29🌹

4.8K 300 223
                                    

Po serii pocałunków, rozmawialiśmy o wszystkim tak długo, aż woda nie stała się zimna. Opowiedziałem Harry'emu o zakończeniu roku, o tym co mnie martwi i czego się obawiam. Daje mi ogromne wsparcie, którego nigdy nie dostałem od rodziców czy nawet Niall'a, który teraz ma mnie zwyczajnie w dupie.

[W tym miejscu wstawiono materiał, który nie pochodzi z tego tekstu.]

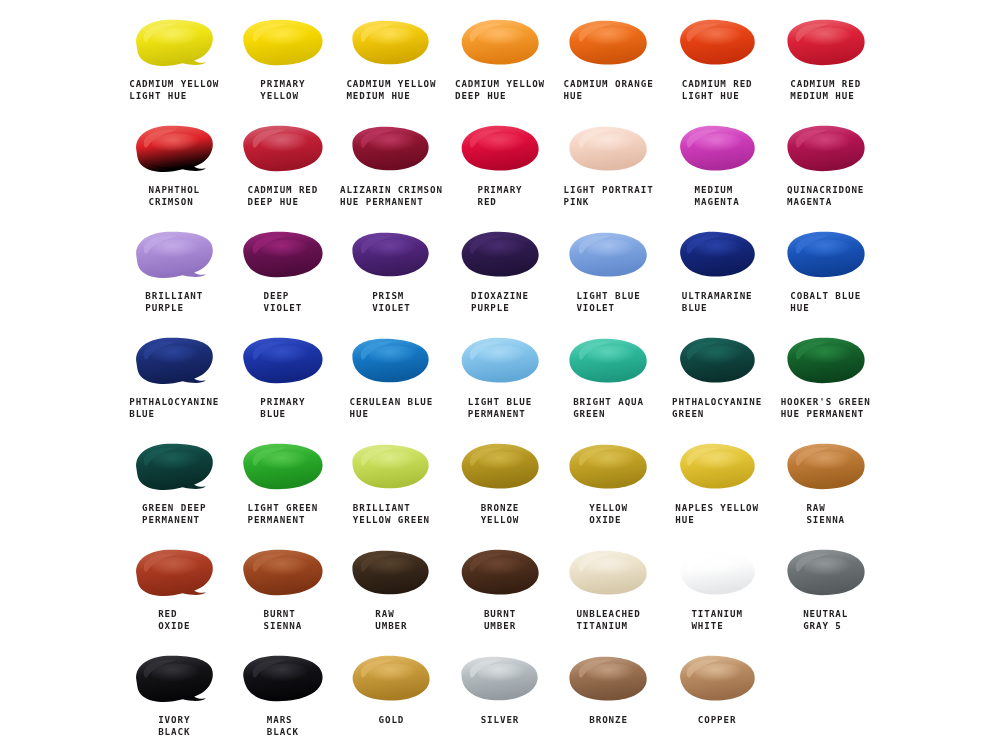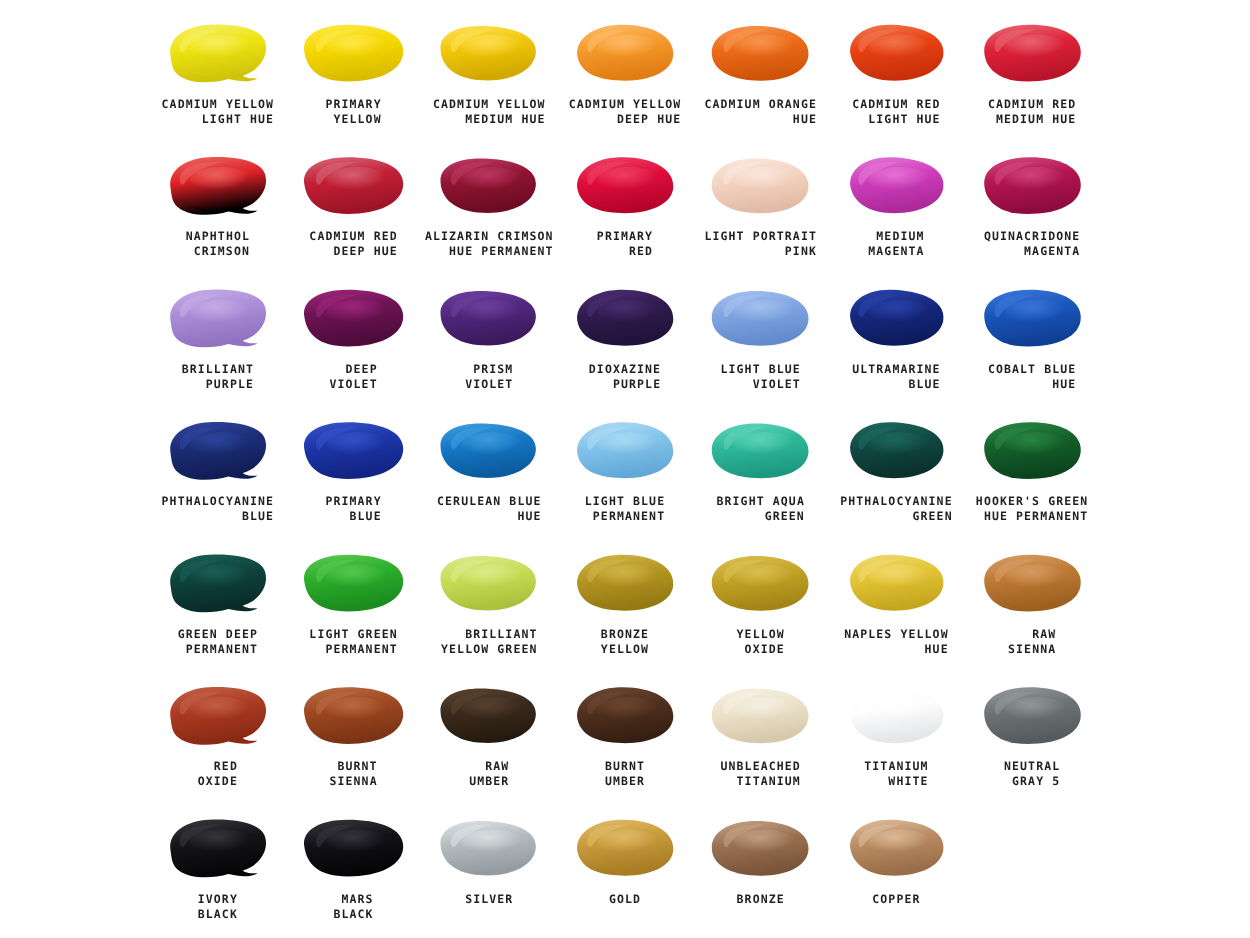"CADMIUM YELLOW" .swatch-label { text-align: right -> left }
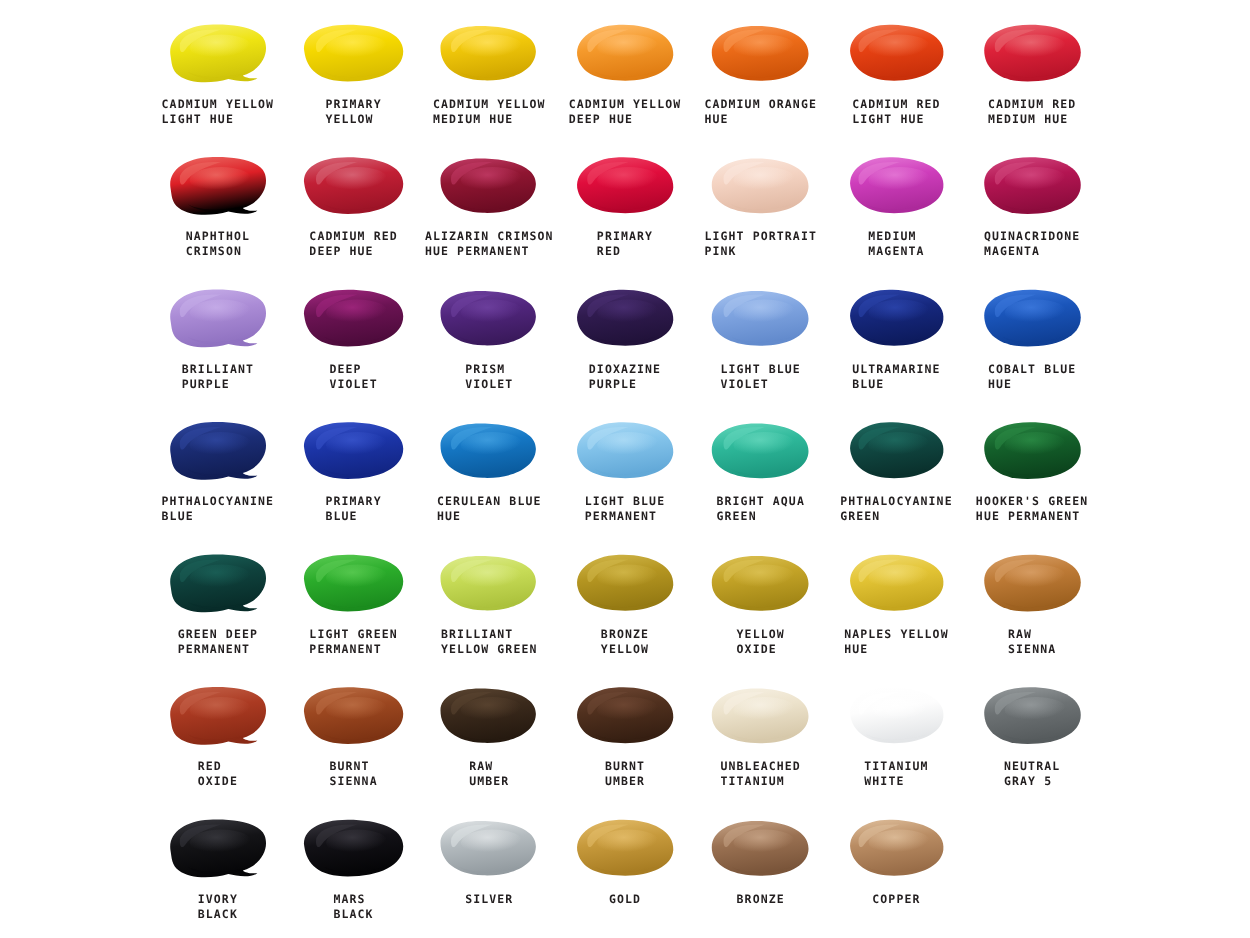"SILVER" div.swatch-cell { order: before "GOLD" -> after "GOLD" }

Tamtego dnia rodzice wrócili z pracy, akurat wtedy, kiedy wychodziłem od Harry'ego. A co najlepsze, nawet nie zapytali, dlaczego mam mokre włosy.

***

Następny dzień zaczął się zwyczajnie. Była to sobota, a ja mogłem spokojnie leniuchować, nie myśląc ani trochę o poniedziałku, ponieważ zaczęły się wakacje. Starałem się omijać rodziców jak największym łukiem, ale niestety to zauważyli. Kazali mi zjeść razem z nimi obiad w kuchni, nie pozwalając wrócić do swojego pokoju.

-W tym roku na wakacje, myśleliśmy o tym, żeby pojechać do cioci na wieś.-zaczęła mama, następnie władając widelec do ust.

-O boże... Nie mów tylko, że do ciotki Hildy!-przewróciłem oczami. Tak bardzo jej nie lubię. Zawsze zmusza mnie, żebym wychodził na dwór, bo jej sąsiadka ma "ładne córki" w moim wieku. Co mnie obchodzą jej córki?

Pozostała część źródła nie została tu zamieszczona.